Mum has named this place ‘Marysia’s Mayontek’ which means 'Marysia’s Treasure'. She wrote a forward in our visitors’ book explaining her love and connection to this place. When she was a girl in the Holocaust, she dreamed of a little hut somewhere, with a roof above her head and a loaf of bread next to her. Peace. That was all she dreamed for. And this hut is her recreation of that dream.


It is the end of the first day here and mum’s starting to open up, fiddle around and do constructive things like sweep outside and organise this and that. She sewed together 16 of dad’s ties and we made a curtain for the main room. I’m going to give her some photos to stick in an album soon, stuff I never get round to doing. 

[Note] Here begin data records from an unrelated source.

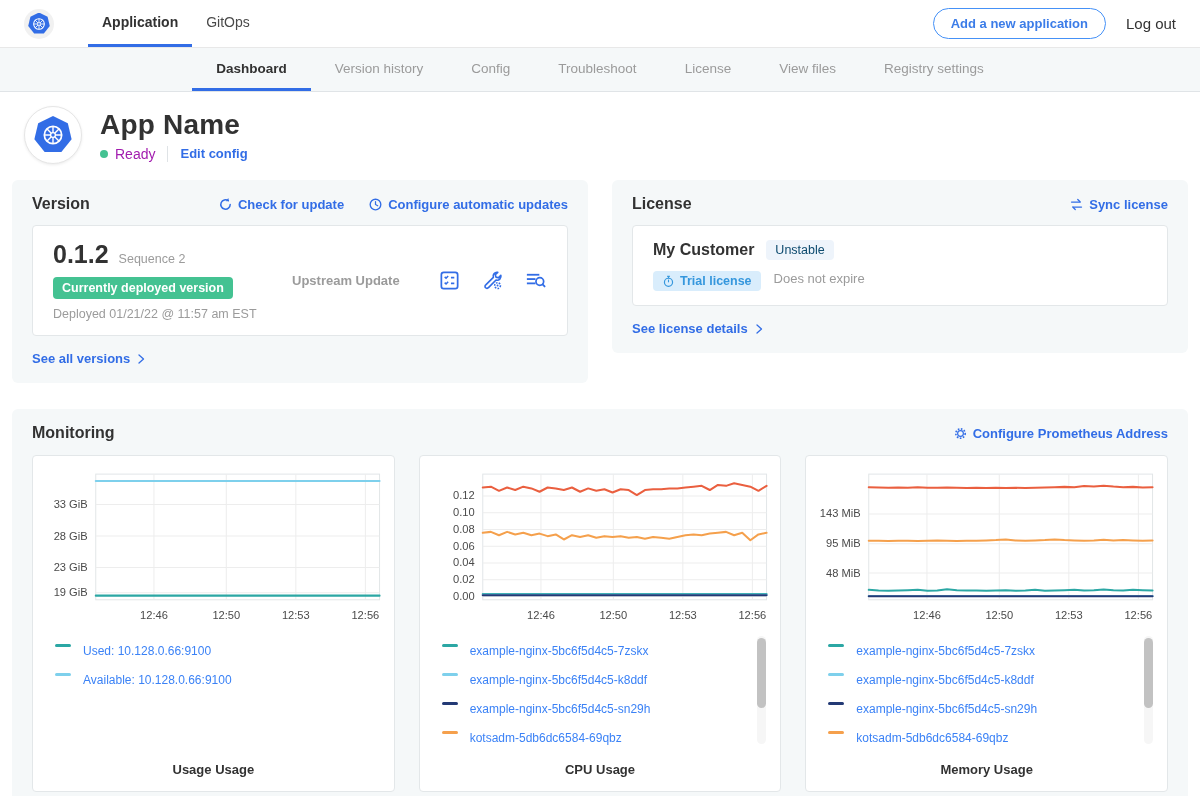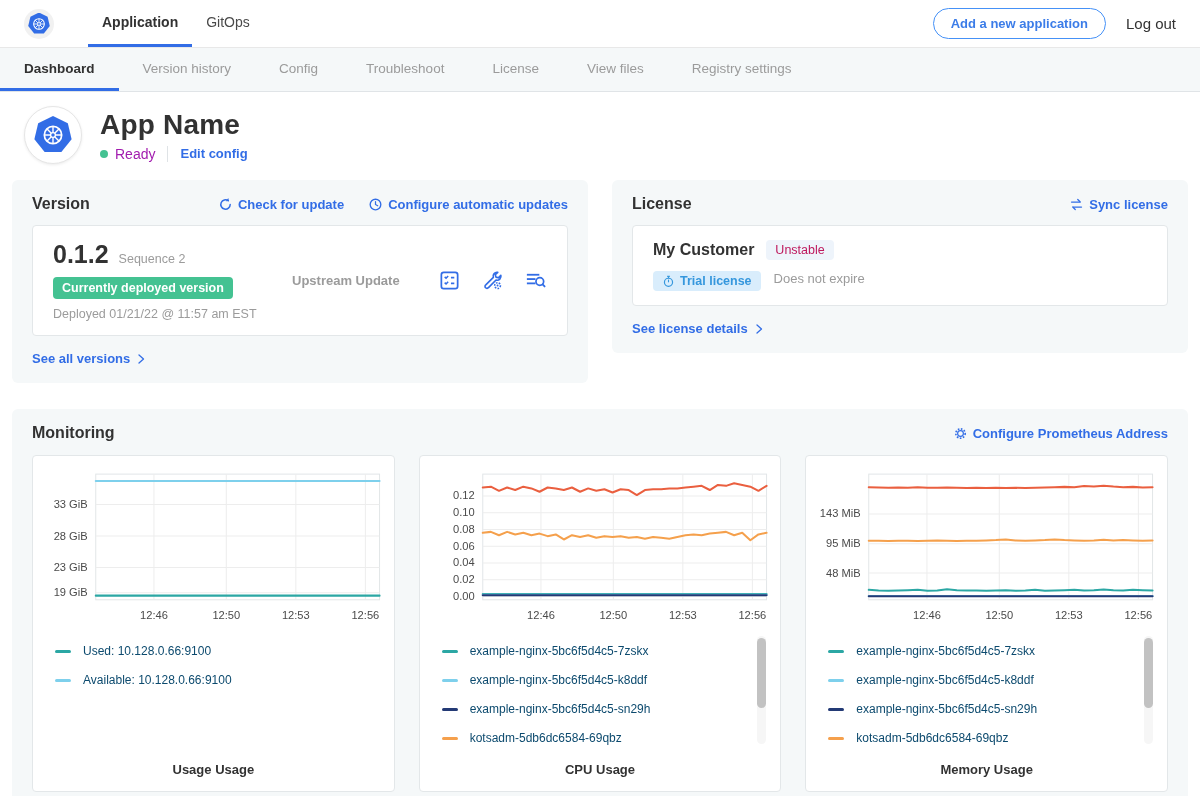--- a/index.html
+++ b/index.html
@@ -18,7 +18,7 @@
   .logout { font-size:15px; color:#323232; cursor:pointer; }
 
   
-  .subnav { height:44px; background:#f5f8f9; border-bottom:1px solid #e0e4e7; display:flex; justify-content:flex-start; }
+  .subnav { height:44px; background:#f5f8f9; border-bottom:1px solid #e0e4e7; display:flex; justify-content:center; }
   .subnav-inner { display:flex; gap:0; }
   .subtab { display:flex; align-items:center; padding:0 24px; font-size:13.5px; color:#9b9b9b; font-weight:500; border-bottom:3px solid transparent; cursor:pointer; }
   .subtab.active { color:#323232; font-weight:700; border-bottom-color:#326de6; }

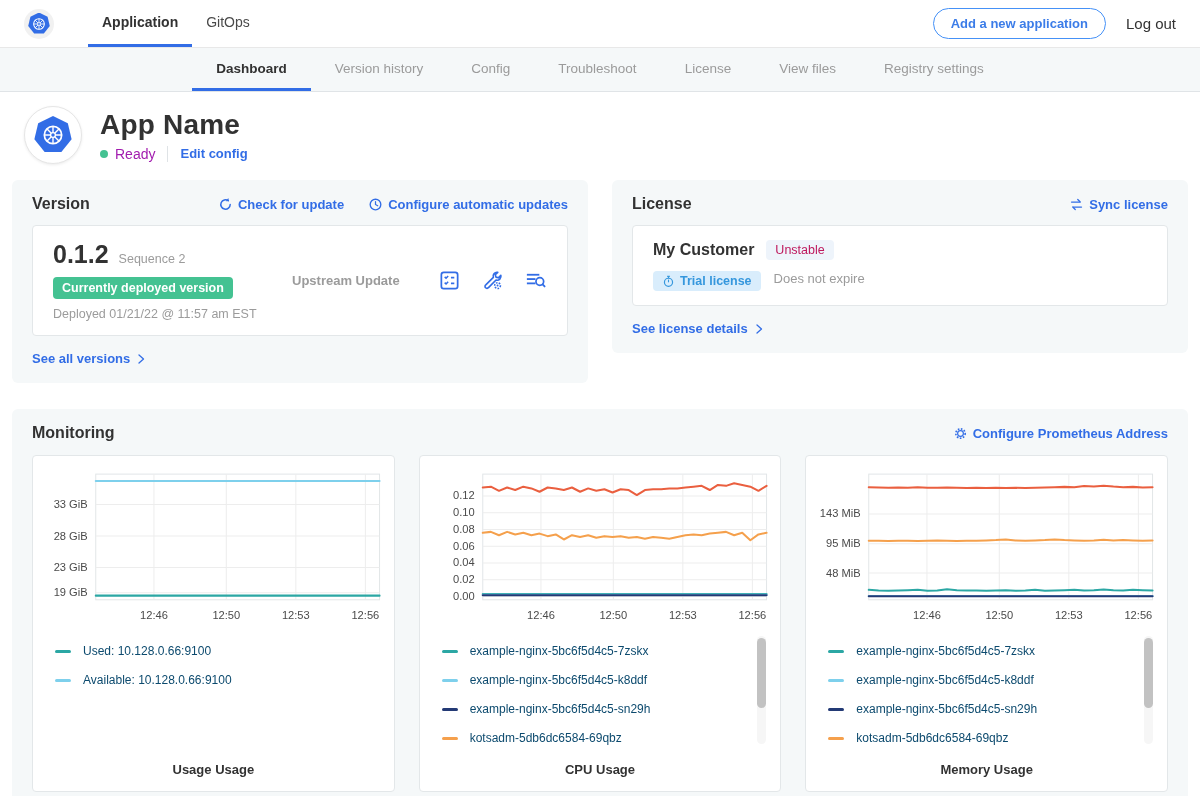--- a/index.html
+++ b/index.html
@@ -57,7 +57,7 @@
 
   .cust-row { display:flex; align-items:center; gap:12px; }
   .cust-name { font-size:16px; font-weight:700; }
-  .badge-channel { background:#eef4fb; color:#be185d; font-size:12.5px; font-weight:500; padding:3px 9px; border-radius:4px; }
+  .badge-channel { background:#eef4fb; color:#0c4a6e; font-size:12.5px; font-weight:500; padding:3px 9px; border-radius:4px; }
   .lic-row { display:flex; align-items:flex-start; margin-top:11px; }
   .badge-trial { background:#d9edfc; color:#3597dd; font-size:12.5px; font-weight:700; padding:3px 9px; border-radius:4px; display:inline-flex; align-items:center; gap:5px; }
   .expiry { color:#9b9b9b; font-size:13px; margin-left:13px; }

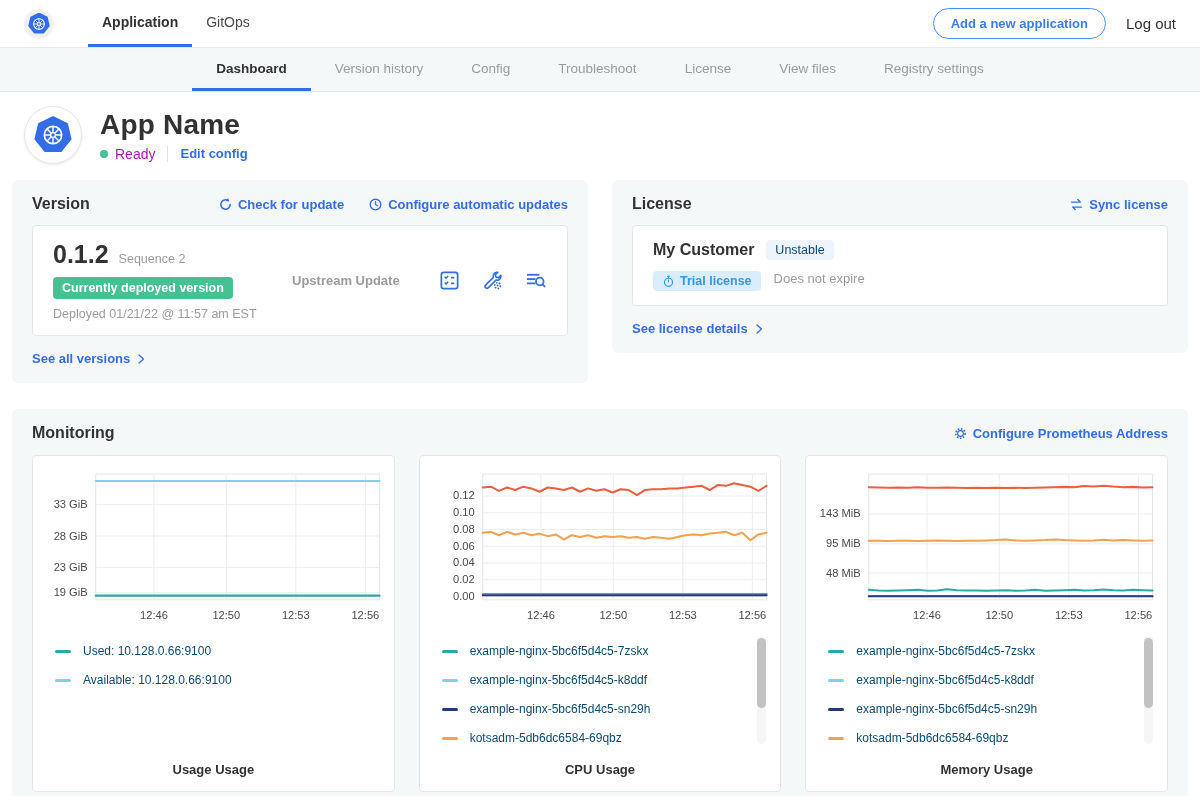--- a/index.html
+++ b/index.html
@@ -68,7 +68,7 @@
   .chart-card { background:#fff; border:1px solid #e3e7e9; border-radius:4px; padding:10px 6px 14px 6px; }
   .chart-plot { width:100%; display:block; }
   .legend-wrap { position:relative; height:118px; overflow:hidden; padding:12px 24px 0 16px; }
-  .legend-row { display:flex; align-items:center; margin-bottom:15px; font-size:12px; color:#0c4a6e; white-space:nowrap; }
+  .legend-row { display:flex; margin-bottom:15px; font-size:12px; color:#3b82f6; white-space:nowrap; }
   .legend-swatch { width:16px; height:3px; border-radius:2px; margin-right:12px; flex:none; }
   .scroll-track { position:absolute; right:8px; top:4px; width:9px; height:108px; background:#f6f6f6; border-radius:5px; }
   .scroll-thumb { position:absolute; right:8px; top:6px; width:9px; height:70px; background:#c2c2c2; border-radius:5px; cursor:pointer; }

This is a healthy place for her - the quiet, the peace, the freedom to potter and be helpful. And the best is that I’m around. She keeps taking my hand and kissing it with full love. She then moves to kiss her imaginary mother’s ring on her own finger, even though she knows that she’s passed the ring on to me to wear. It’s a symbolic action of love and protection, as if she’s saying her mother is watching over me. 


Mum just said I was an ‘unusual person’ - she said this after observing me here. She didn't offer much more info on what she meant.